Kontrollierte randomisierte klinische Studien (RCTs) ermöglichen es gezielt, die Auswirkungen einer Intervention – also beispielsweise die Gabe eines bestimmten Medikaments oder einer anderen Behandlung – zu untersuchen, während andere Einflüsse weitgehend ausgeschlossen sind. Die Studien­teilnehmer werden dabei nach dem Zufallsprinzip in zwei möglichst ähnliche Gruppen aufgeteilt, von denen nur eine die Intervention erhält, während die andere ein Scheinpräparat oder eine Scheinbehandlung (Placebo) bekommt. Optimalerweise kennen weder die Studien­teilnehmer selbst, noch die Personen, die die Ergebnisse auswerten, die Gruppeneinteilung. Durch diese Verblindung wird gewährleistet, dass keine Vorurteile oder Erwartungen Einfluss auf die Studien­ergebnisse haben.

In den Ernährungs­wissenschaften sind derartige klinische Studien jedoch nur schwer durchführbar. Da die meisten Ernährungs­weisen nur langfristig Einfluss auf die Gesundheit haben, müssten Studien­teilnehmer ihre Ernährung über Monate oder Jahre umstellen, damit man einen Effekt sehen kann. Abgesehen davon, dass die wenigsten Menschen dazu bereit sein werden, wären solche Studien auch extrem aufwendig und teuer. Aus diesem Grund setzen die Ernährungs­wissenschaften – und hier im Besonderen die Ernährungs­epidemiologie – eher auf Beobachtungs- bzw. Kohorten­studien. Bei diesen findet keine Intervention statt; stattdessen werden bestimmte Gruppen von Menschen (die Kohorte) über einen längeren Zeitraum beobachtet und darüber befragt, was sie im Beobachtungs­zeitraum zu sich genommen haben.

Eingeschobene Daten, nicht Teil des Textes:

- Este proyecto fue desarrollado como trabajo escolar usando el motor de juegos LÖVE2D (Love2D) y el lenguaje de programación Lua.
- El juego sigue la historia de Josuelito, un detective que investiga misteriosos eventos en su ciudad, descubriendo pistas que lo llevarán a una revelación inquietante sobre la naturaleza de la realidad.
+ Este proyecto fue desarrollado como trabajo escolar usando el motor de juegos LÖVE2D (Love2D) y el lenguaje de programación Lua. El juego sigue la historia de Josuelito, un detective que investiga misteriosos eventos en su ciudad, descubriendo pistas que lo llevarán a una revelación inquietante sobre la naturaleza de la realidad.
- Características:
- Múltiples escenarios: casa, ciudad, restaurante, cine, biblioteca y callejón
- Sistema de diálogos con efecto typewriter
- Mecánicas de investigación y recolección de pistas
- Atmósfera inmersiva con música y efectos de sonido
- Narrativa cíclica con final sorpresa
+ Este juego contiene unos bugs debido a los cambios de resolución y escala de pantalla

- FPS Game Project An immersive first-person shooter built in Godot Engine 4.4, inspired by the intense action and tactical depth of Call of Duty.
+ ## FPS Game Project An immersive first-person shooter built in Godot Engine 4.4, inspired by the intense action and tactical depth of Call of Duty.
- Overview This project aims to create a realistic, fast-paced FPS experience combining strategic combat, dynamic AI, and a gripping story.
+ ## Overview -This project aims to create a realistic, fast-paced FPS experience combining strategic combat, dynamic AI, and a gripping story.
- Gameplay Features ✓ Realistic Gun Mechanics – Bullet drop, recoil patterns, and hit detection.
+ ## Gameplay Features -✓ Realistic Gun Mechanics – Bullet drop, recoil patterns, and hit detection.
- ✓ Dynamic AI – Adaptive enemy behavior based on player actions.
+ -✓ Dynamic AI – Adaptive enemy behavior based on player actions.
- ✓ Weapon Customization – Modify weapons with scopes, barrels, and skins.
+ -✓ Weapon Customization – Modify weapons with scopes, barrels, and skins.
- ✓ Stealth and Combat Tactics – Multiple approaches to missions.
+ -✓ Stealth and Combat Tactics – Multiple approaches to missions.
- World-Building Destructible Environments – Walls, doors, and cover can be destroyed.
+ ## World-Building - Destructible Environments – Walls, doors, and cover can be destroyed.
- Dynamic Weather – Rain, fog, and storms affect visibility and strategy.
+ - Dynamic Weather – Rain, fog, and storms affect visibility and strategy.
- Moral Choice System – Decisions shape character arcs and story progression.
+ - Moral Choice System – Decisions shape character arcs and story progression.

Die Vorteile sind klar: Die Studien­teilnehmer müssen keine Einschränkungen oder Umstellungen auf sich nehmen. Gleichzeitig lassen sich große Gruppen von Menschen beobachten und das über einen langen Zeitraum. Auf diese Weise können mit abgesicherter Statistik Korrelationen zwischen bestimmten Krankheiten und Ernährungs­gewohnheiten aufgedeckt werden.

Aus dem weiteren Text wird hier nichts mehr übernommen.